Maurice Cuquel _ Birmanie : l’art conjuratoire de la boxe

Maurice Cuquel _ Birmanie : l’art conjuratoire de la boxe

Maurice CUQUEL est né le 9 février 1957, à Castelnau, dans le Lot. Pigiste-photographe au journal la Dépêche du midi, de 1985 à 1997, il est passé du photo reportage local à des escapades photographiques plus lointaines, autant d’aventures humaines et de pages d’écriture …argentiques.

  • 1995 – Visa pour la Casamance
  • 1996 – ALBANIE : regard libre
  • 1997 – CUBA : les enfants du ring
  • 2000 – HAITI : à la porte de la démocratie
  • 2002 – Un ordre gardien de paix en BIRMANIE
  • 2004 – BIRMANIE : l’esprit de l’or conduit à Bouddha
  • 2005 – BIRMANIE : l’art conjuratoire de la boxe
  • 2006 – TIRANA : les mondes parallèles
  • 2007 – Sahraouis : les exilés des dunes

« En sportif de bon niveau, cycliste et randonneur, Maurice Cuquel arpente le monde avec la mesure de l’homme qui cultive l’art des justes limites de son corps.

Photographe de presse familier des coulisses du sport et des stades, Maurice exerce son regard-témoin sur le monde et les pays qu’il parcourt, bien campé sur ses deux pieds dans la réalité du terrain. Enseignant de profession, il utilise l’image au quotidien avec ses élèves comme un outil pédagogique moderne.

Au fil de ses voyages, ses reportages sont devenus l’expression mesurée d’un témoin honnête toujours bien positionné dans l’action. Ni juge, ni arbitre, juste témoin de passage… »

Maurice BAUX, Directeur Pôle des Techniques de l’Image MONTAUBAN

© Maurice Cuquel

La première impression qui s’impose au spectateur de ces images birmanes est un vague sentiment de familiarité avec une chose déjà vue. Dans cette Asie lointaine, sur cette terre qui ne devrait être qu’exotisme pour nos yeux naïfs, des hommes jouent des poings et des pieds comme ils pourraient le faire, pense-t-on, au Madison Square Garden ou dans n’importe quelle salle de sport de nos banlieues. L’imaginaire de l’humanité tout entière est nourri de cette mythologie du combat.

Qui s’intéresse à la Birmanie et à la boxe se penchera sur la pratique combattante du lethwey, en isolera les particularismes nombreux comme ce fait que les belligérants s’affrontent en plein air, sur de la terre battue ; qu’ils ont le droit d’user de leurs poings, de leurs coudes, de leurs pieds et genoux ainsi que de leurs têtes ; qu’ils ne portent pas de gants, mais protègent leurs articulations de bandelettes serrées ; que leurs passes d’une rare violence s’exécutent au rythme lancinant des percussions et des tambours ; que les combats sont réglés par deux arbitres et pas un de moins ou que, comme dans beaucoup d’autres endroits du monde, on parie de l’argent sur le vainqueur.

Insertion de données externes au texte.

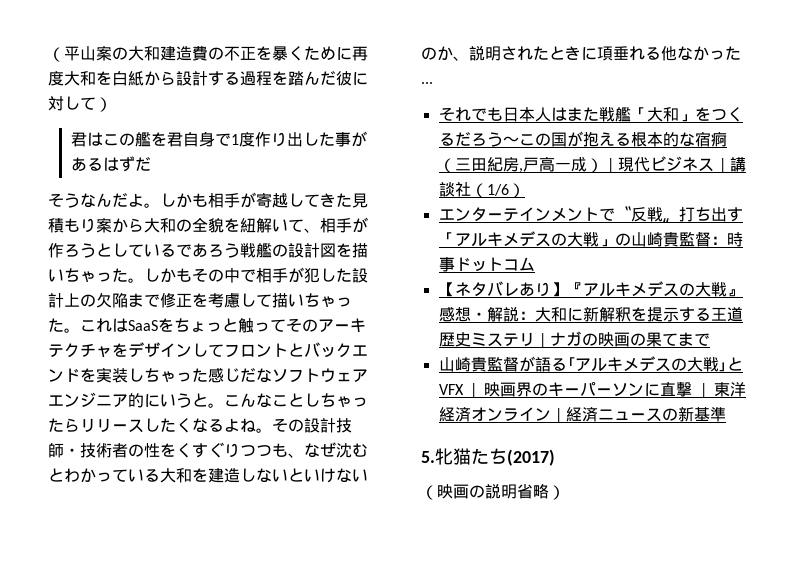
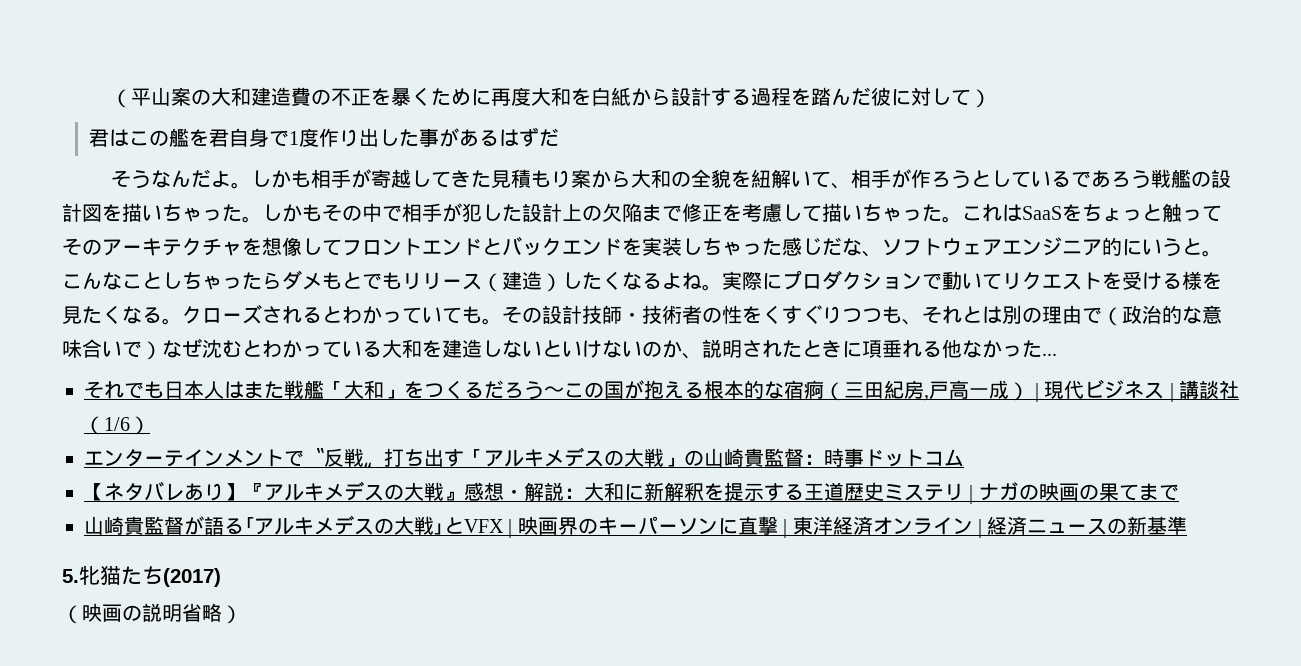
- これはSaaSをちょっと触ってそのアーキテクチャをデザインしてフロントとバックエンドを実装しちゃった感じだなソフトウェアエンジニア的にいうと。
+ これはSaaSをちょっと触ってそのアーキテクチャを想像してフロントエンドとバックエンドを実装しちゃった感じだな、ソフトウェアエンジニア的にいうと。
- こんなことしちゃったらリリースしたくなるよね。
+ こんなことしちゃったらダメもとでもリリース（建造）したくなるよね。実際にプロダクションで動いてリクエストを受ける様を見たくなる。クローズされるとわかっていても。
- その設計技師・技術者の性をくすぐりつつも、なぜ沈むとわかっている大和を建造しないといけないのか、説明されたときに項垂れる他なかった...
+ その設計技師・技術者の性をくすぐりつつも、それとは別の理由で（政治的な意味合いで）なぜ沈むとわかっている大和を建造しないといけないのか、説明されたときに項垂れる他なかった...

Les coups font mal. Ils peuvent même tuer.

Du scrupuleux respect de ces manières séculaires qui se soucient peu de la sécurité des hommes, le curieux tirera sans doute un certain nombre d’enseignements sur une nature humaine d’autant plus jalouse de ses traditions que le colon anglais l’en a longtemps privé. Passé l’intérêt pour ces questions anecdotiques restera une interrogation plus essentielle sur les raisons qui poussent, ici ou ailleurs, des hommes à se battre jusqu’au sang.

Dans les faubourgs de Mandalay ou dans la campagne du pays Karen, les jambes tatouées comme les avaient déjà sans doute au XIe siècle les guerriers du roi Anawaratha, des hommes après le travail se tannent patiemment le cuir dans de longues séances d’entraînement. Avant de combattre un adversaire, le boxeur doit d’abord affronter son propre corps, le tordre, le plier, le soumettre jusqu’à ce qu’il devienne dur. Après seulement, il pourra montrer ce dont il est capable, seul et presque nu, face à ce semblable qui n’est jamais qu’un autre lui-même.

Quand on vit dans la partie faible du peuple, dans sa moitié pauvre qui, en Birmanie, fait plus que la moitié du peuple, la boxe et sa mythologie de la force, de la souffrance, de la volonté et du pouvoir de vaincre, peut agir comme un baume d’espoir. Ici, comme ce le fut en Europe ou en Amérique avant qu’une loi n’impose le port des gants, la boxe n’est pas qu’un sport spectacle. C’est aussi un art conjuratoire.